Dalam agama Buddha system kemasyarakatan dibagi menjadi dua yaitu perumah tangga (Garavasa) dan kehidupan meninggalkan rumah yang disebut dengan Pabbajita. Kehidupan Pabajjita fokus dalam pembinaan diri dan pembinaan umat serta penuh kesederhanaan. Sedangkan para perumah tangga sebagian besar hidupnya penuh keduniawian. sehingga umat perumah tangga perlu bimbingan dari Pabajjita yang dalam hal ini adalah Anggota Sangha.
Para umat yang memilih menjadi Gravasa membentuk keluarga kecil sebagai tempat bagi seseorang untuk belajar, berlatih, dan mengembangkan kebajikan. Hubungan keluarga bukan hanya ikatan darah, tetapi juga hasil dari hukum kamma (karma), di mana pertemuan dan kebersamaan anggota keluarga adalah buah dari perbuatan di masa lampau.
Orang tua, pasangan, maupun anak-anak saling menjadi sarana berlatih kesabaran, cinta kasih (mettā), dan kasih sayang (karuṇā). Dengan saling menghormati, melindungi, dan menolong, terciptalah keharmonisan keluarga sekaligus kesempatan menambah pahala kebajikan.

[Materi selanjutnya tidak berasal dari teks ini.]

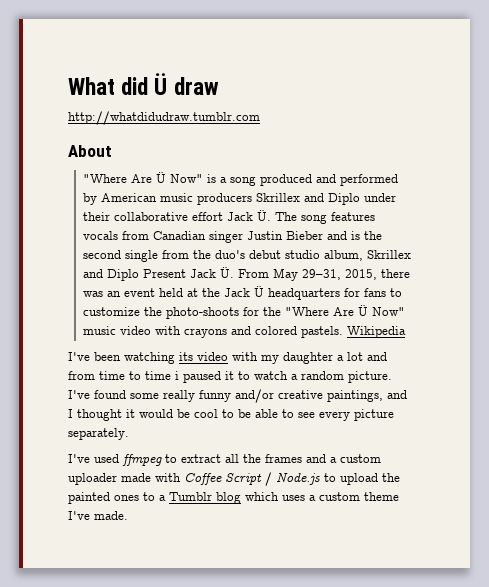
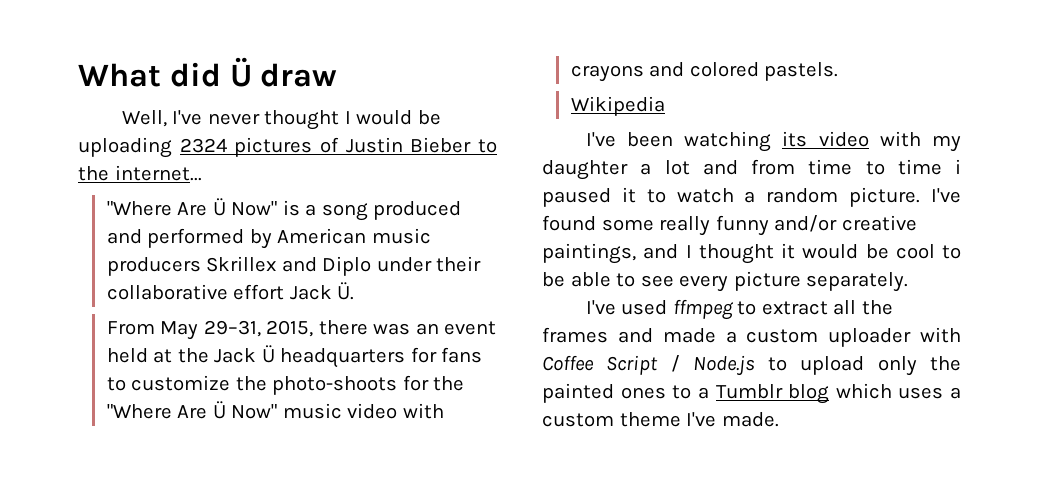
[68,111,260,125] [68,145,112,157] http://whatdidudraw.tumblr.com // About -> [121,110,441,130] [78,137,498,158] [78,165,202,181] Well, I've never thought I would be uploading 2324 pictures of Justin Bieber to the internet...
[274,212,375,224] [82,231,382,243] [82,250,411,262] [82,267,234,281] The song features vocals from Canadian singer Justin Bieber and is the second single from the duo's debut studio album, Skrillex and Diplo Present Jack Ü. -> (355, 291) //
(343, 332) none -> (839, 71) //
(326, 458) none -> [662,328,716,343] made
[121,473,151,482] made -> (912, 337) none
(378, 479) none -> [877,356,917,376] only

Orang tua digambarkan sebagai ‘Timur’ bagi anak-anaknya, yang berarti mereka adalah awal, sumber bimbingan dan perlindungan. Suami adalah ‘Barat’ bagi istrinya, yang berarti ia adalah penutup, pelindung dan penanggung jawab keluarga. Istri adalah ‘Timur’ bagi suaminya, memberikan dukungan, kasih sayang, dan kehangatan dalam rumah tangga. (Dīgha Nikāya 31 (Sigālovāda Sutta))
Dengan tercapainya hal-hal di atas maka keluarga bahagia dapat tercapai, bukan hanya sebagai impian belaka. ntuk menjaga keharmonisan dalam keluarga dapat dilakukan dengan beberapa hal, antara lain:
(1) Saling menghormati dan menghargai, (2) Menjalankan komunikasi dengan penuh cinta kasih (mettā-vācā). (3) Mengendalikan diri sesuai sila, sehingga tidak menyakiti satu sama lain. (4) Menumbuhkan kemurahan hati dan kebersamaan. (5) Berlatih kesabaran dan pengertian dalam menghadapi perbedaan.
Menjaga keharmonisan keluarga adalah bagian dari praktik Dhamma sehari-hari, yang membawa kedamaian di rumah tangga dan menjadi bekal menuju kebahagiaan sejati.